Il a été confronté à la peur de mourir, mais aussi de donner la mort. Il fut de ceux qui ont osé briser le silence. Il est l’auteur du livre "On n’efface pas la vérité." Interview…

Reporters : Albert Nallet, vous qui avez servi en Algérie au cours d’une période particulièrement difficile et dans l’une des zones les plus dangereuses pour l’armée française, quelle est, 55 ans plus tard, votre vision des choses et que répondez-vous à ceux qui déclarent que, dès 1958, l’ALN avait perdu l’initiative ?
Albert Nallet : 1958 a été l’année des actions les plus importantes et les plus fortes de l’ALN. Par exemple, en Kabylie, où j’étais stationné avec une compagnie, on s’était retranchés et on a résisté pendant deux jours. Les Algériens ont même abattu trois avions. Ce combat avait coûté la vie à six soldats français. Ce n’est qu’à la fin de 1959 que l’ALN a été affaiblie, mais elle a changé de tactique, il n’y a plus eu d’engagement de compagnies entières, elle a privilégié les petits groupes.

A votre retour en France, comment a été votre rapport avec les Français et de manière générale avec tous les anciens combattants d’Algérie ?
On en parlait très difficilement, et même maintenant la parole ne se libère pas vraiment. En revanche, ce sont les jeunes générations qui posent des questions et cherchent à comprendre. Mais il faut aussi savoir qu’à l’époque, le peuple français était traumatisé, dans le désarroi, il faut se rendre compte de l’horreur que cela a représenté. On a commencé la guerre en 1954, mais ce n’est qu’en 1956, quand la gauche est arrivée au pouvoir, que Guy Mollet, a de manière claire, déclaré cette guerre imbécile et sans issue, et en même temps, il commençait à négocier pour finir par capituler.
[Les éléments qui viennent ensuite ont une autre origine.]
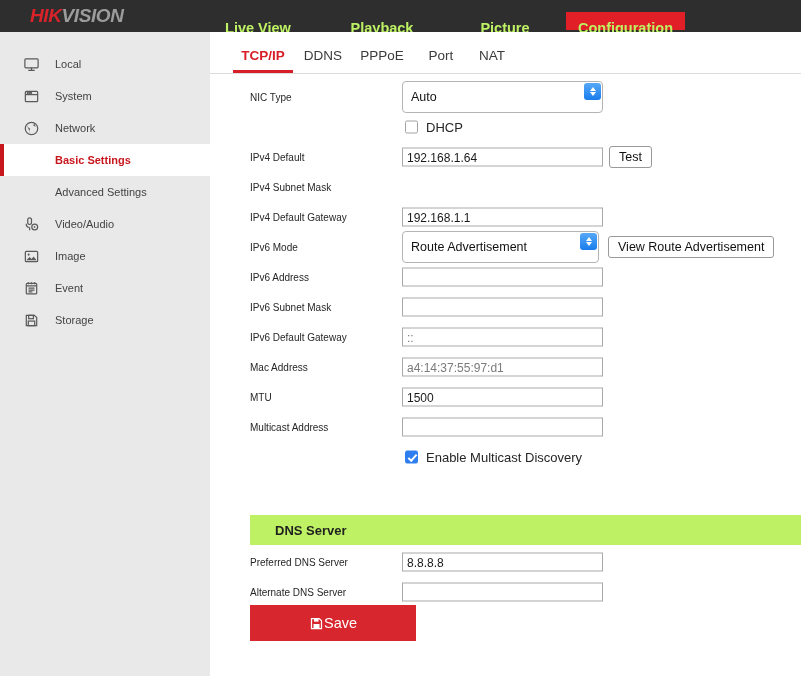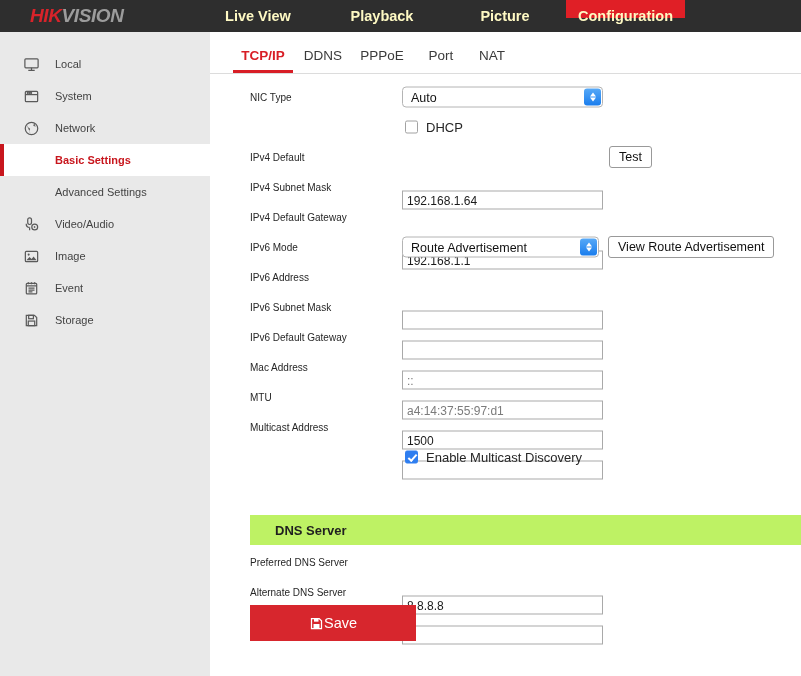--- a/index.html
+++ b/index.html
@@ -28,9 +28,9 @@
   #logo .vision { color: #9c9c9c; }
 
   .navitem {
-    position: absolute; top: 0; height: 18px;
+    position: absolute; top: 12px; height: 18px;
     line-height: 32px;
-    color: #fef9c3;
+    color: #bef264;
     font-size: 14.5px;
     font-weight: bold;
     text-align: center;

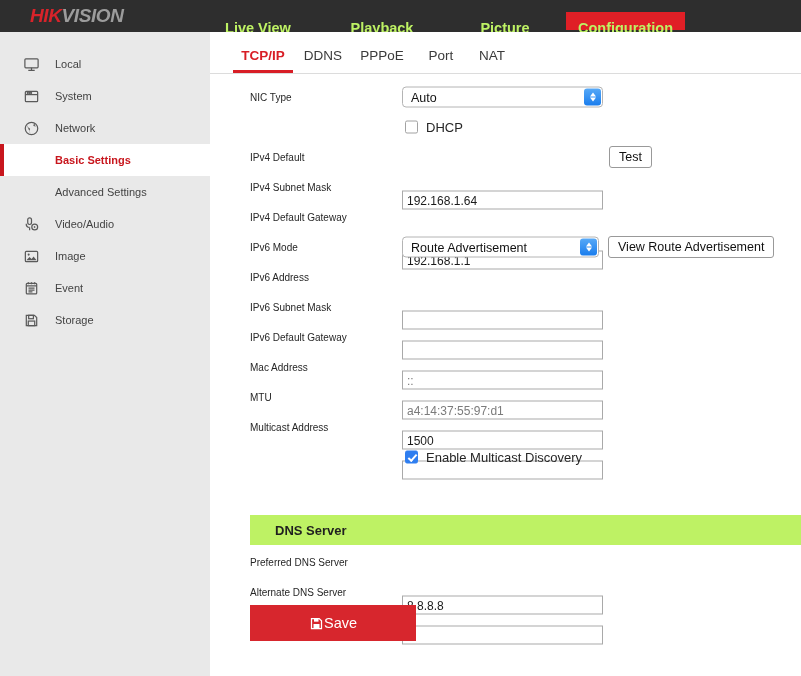--- a/index.html
+++ b/index.html
@@ -139,7 +139,7 @@
   .fselect {
     position: absolute; left: 192px; top: 50%;
     transform: translateY(-50%);
-    height: 21px;
+    height: 32px;
     border: 1px solid #b4b4b4;
     border-radius: 4px;
     background: #ffffff;

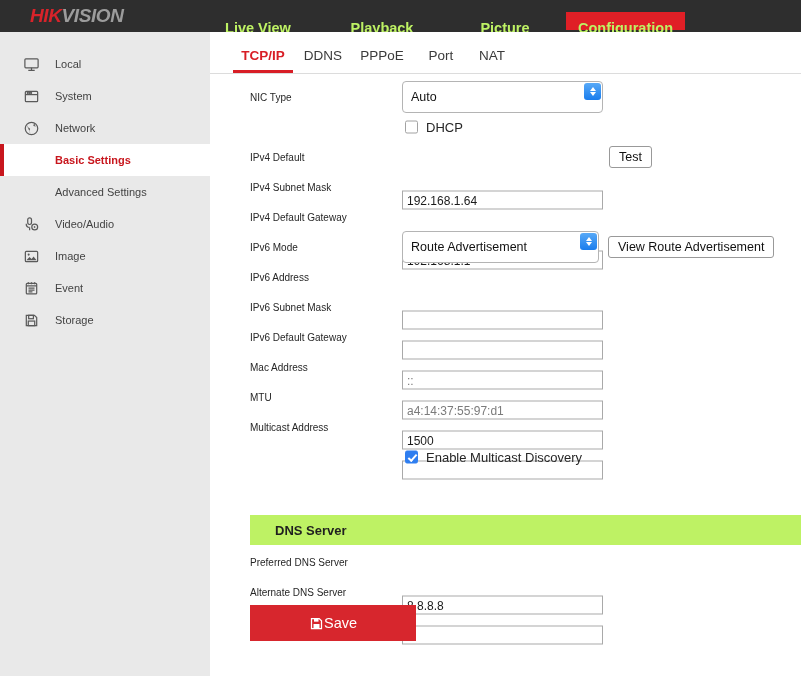--- a/index.html
+++ b/index.html
@@ -131,7 +131,6 @@
     padding: 0 4px;
     line-height: 17px;
     border-radius: 0;
-    margin-top: 43px;
   }
   .finput.readonly { color: #7b7b7b; }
Puis De Gaulle arrive avec le slogan « Algérie française », il mène une guerre plus longue et plus dure que ses prédécesseurs, pour finir par déclarer que les Algériens ont le droit à l’autodétermination.

Avec ce contexte d’indécision politique, la guerre aurait pu durer bien plus longtemps… A votre avis, quels éléments ont malgré tout donné naissance aux accords d’Evian ?
C’est une convergence de lutte des combattants algériens et du peuple français qui a, d’une certaine manière, obligé le gouvernement à en finir. Il y a aussi le soutien international au combat des Algériens, la France avait quand même été condamnée par l’ONU. Bien sûr, il y a aussi les considérations politiques et économiques, en premier lieu le pétrole ou les accords sur les essais nucléaires. Mais ce qui est sûr, c’est qu’il y a eu une évolution chez le peuple français. Au début de la guerre, il n’était pas du tout convaincu par l’idée de l’indépendance du peuple algérien, on avait formé les Français de cette manière.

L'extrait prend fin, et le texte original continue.